Katherine Hall Page has published thirty books: twenty-three in the Faith Fairchild series with The Body in the Wardrobe (April 2016), five juvenile/YAs, a cookbook, Have Faith in Your Kitchen, and Small Plates, a Collection of Short Fiction. She is Malice Domestic 28’s Lifetime Achievement Award recipient. This essay missed being included in the New York issues of Mystery Readers Journal, but so glad it found a place here. Thanks, Katherine!
Katherine Hall Page:
It’s a Wonderful Town
The Big Apple. Jazz musicians coined the city's familiar moniker in the Twenties. There were plenty of apples to pick from the tree, but only one "Big Apple", only one New York. If you had a gig there, you had it made. The ultimate destination. And as the title of this piece indicates, it’s impossible not to hum, or sing out loud, about it. Tony Bennett may have left his heart in San Francisco, but if he wanted to make it anywhere, he had to head East.
I set two books—The Body in the Big Apple and The Body in the Boudoir— in New York City, both of them prequels covering the time in my series character, Faith Sibley Fairchild’s life before she was married and transplanted to the more bucolic orchards of New England.
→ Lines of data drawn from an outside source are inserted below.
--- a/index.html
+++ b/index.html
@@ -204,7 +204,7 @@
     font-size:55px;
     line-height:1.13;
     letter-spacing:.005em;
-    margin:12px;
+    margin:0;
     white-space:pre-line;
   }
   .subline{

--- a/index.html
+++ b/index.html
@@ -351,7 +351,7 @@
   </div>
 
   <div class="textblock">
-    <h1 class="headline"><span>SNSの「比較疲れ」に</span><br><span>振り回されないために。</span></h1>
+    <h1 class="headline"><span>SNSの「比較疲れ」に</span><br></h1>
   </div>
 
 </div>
Growing up in Northern New Jersey, as teenagers my friends and I used to say we lived "just outside the city", omitting the fact that we had to cross a state line to get there—the coolest place on earth. At twelve, we had been deemed old enough to take the DeCamp bus together to Port Authority —in the day time. Armed with the small penciled maps my artist mother would draw, we'd head for Manhattan. One Saturday it would be museums. My cousin John convinced me to stand in line with him for several hours outside the Metropolitan Museum of Art to catch a sixty second glimpse of the Mona Lisa, on loan from the Louvre. It's the wait I remember best now, the mix of New Yorkers and out-of-towners, the jokes, the stories—holding places while people dashed off for a dog from the Sabrett's All Beef Kosher Franks stand with its bright yellow and blue umbrella. Another Saturday, we'd go from box office to box office on Broadway until we got tickets to a matinee (prices were much lower in the early Sixties). We saw everything from Richard Burton in Hamlet to Robert Preston in The Music Man. Sometimes we'd just wander, walking miles, entranced by the dramatic changes in the neighborhoods from one block to the next. Bialys and bagels gave way to egg rolls followed swiftly by cannolis as we moved Uptown.
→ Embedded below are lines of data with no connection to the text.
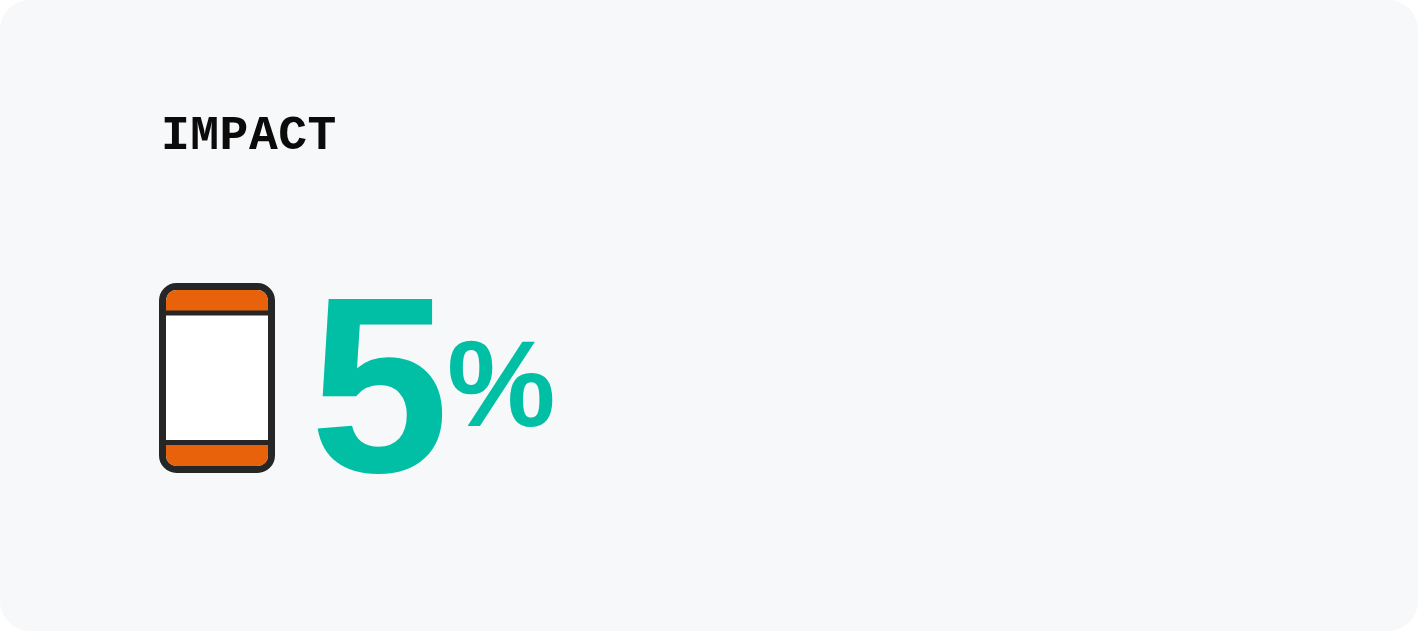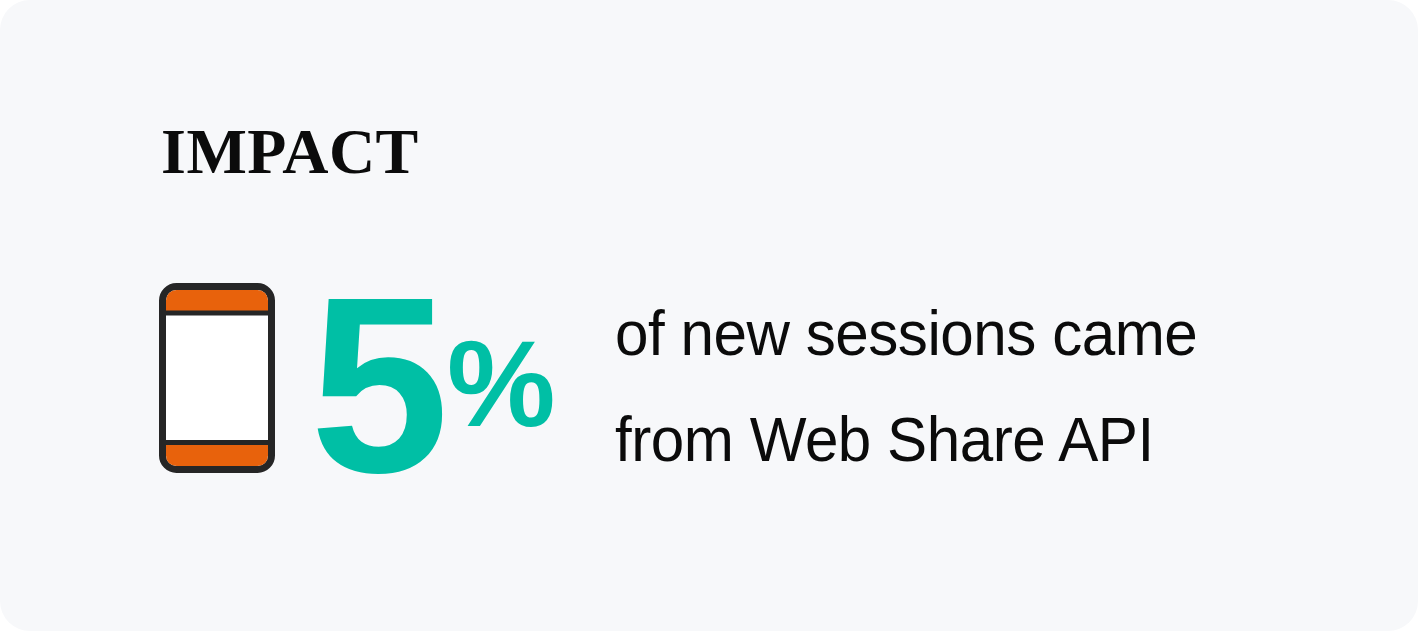--- a/index.html
+++ b/index.html
@@ -30,10 +30,10 @@
   #eyebrow-title {
     position: absolute;
     left: 161px;
-    top: 112px;
-    font-family: Liberation Serif, serif;
+    top: 96px;
+    font-family: Liberation Mono, monospace;
     font-weight: bold;
-    font-size: 64px;
+    font-size: 48px;
     line-height: 80px;
     letter-spacing: 0.5px;
     color: #0b0b0b;

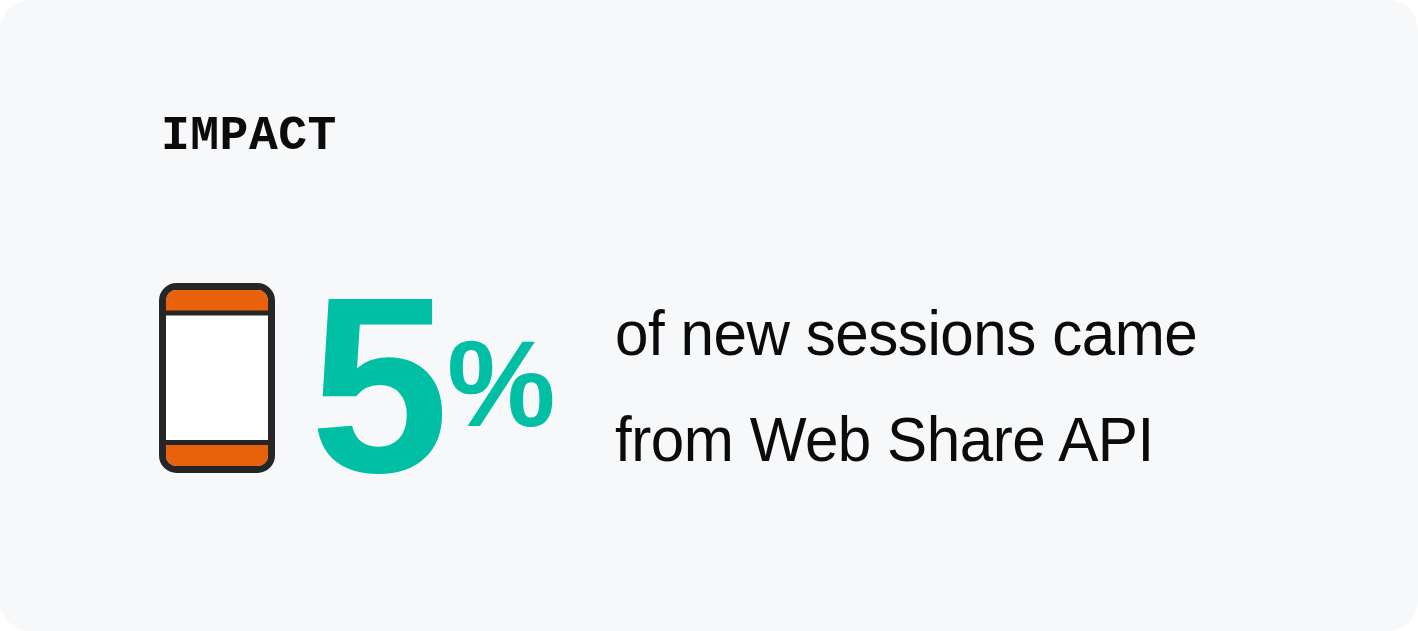--- a/index.html
+++ b/index.html
@@ -141,10 +141,6 @@
     <span id="stat-unit">%</span>
   </div>
 
-  <div id="stat-description">
-    <div class="desc-line">of new sessions came</div>
-    <div class="desc-line">from Web Share API</div>
-  </div>
 
 </div>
No time of year was more magical than December and from the time I was a small child, there was always a special trip during the season to look at the Rockefeller Center tree and the department store windows. Other times of the year, my parents took us to the ballet, opera—the old Met with the cloth of gold curtain—, concerts, and special exhibits at the museums—the Calder mobiles like nothing anyone had seen before spiraling in the enormous spiral of the Guggenheim.
Then there were the restaurants—or rather one restaurant: Horn and Hardart's Automat. My 1964 Frommer's Guide advises: "Inquire of any passer-by, and you'll be directed to one that's usually no more than a block-or-two away." Sadly, they have all disappeared and trying to explain the concept to my son—you put nickels in the slot next to the food you wanted, lifted the little glass door, snatched it out and watched the empty space revolve, instantly producing another dish —is well nigh impossible. Fortunately there are old movies. Just as difficult is describing the food—the superb , crusty macaroni and cheese with tiny bits of tomato, the warm deep dish apple pie with vanilla sauce, the baked beans in their own little pot. Most New Yorkers of a certain age wax nostalgic about automat food—the meat loaf! And a whole meal for $1.00.
My husband is the genuine article. A native New Yorker, born and bred in the Bronx. "The Beautiful Bronx" when he was growing up and we have a book of the same name to prove it. When he meets someone else from the borough, talk immediately turns to the Grand Concourse, the "nabe", and egg creams. Where he lived is now part of the Cross Bronx Expressway, but he can still point out his elementary school as we whiz past. New Yorkers are very sentimental.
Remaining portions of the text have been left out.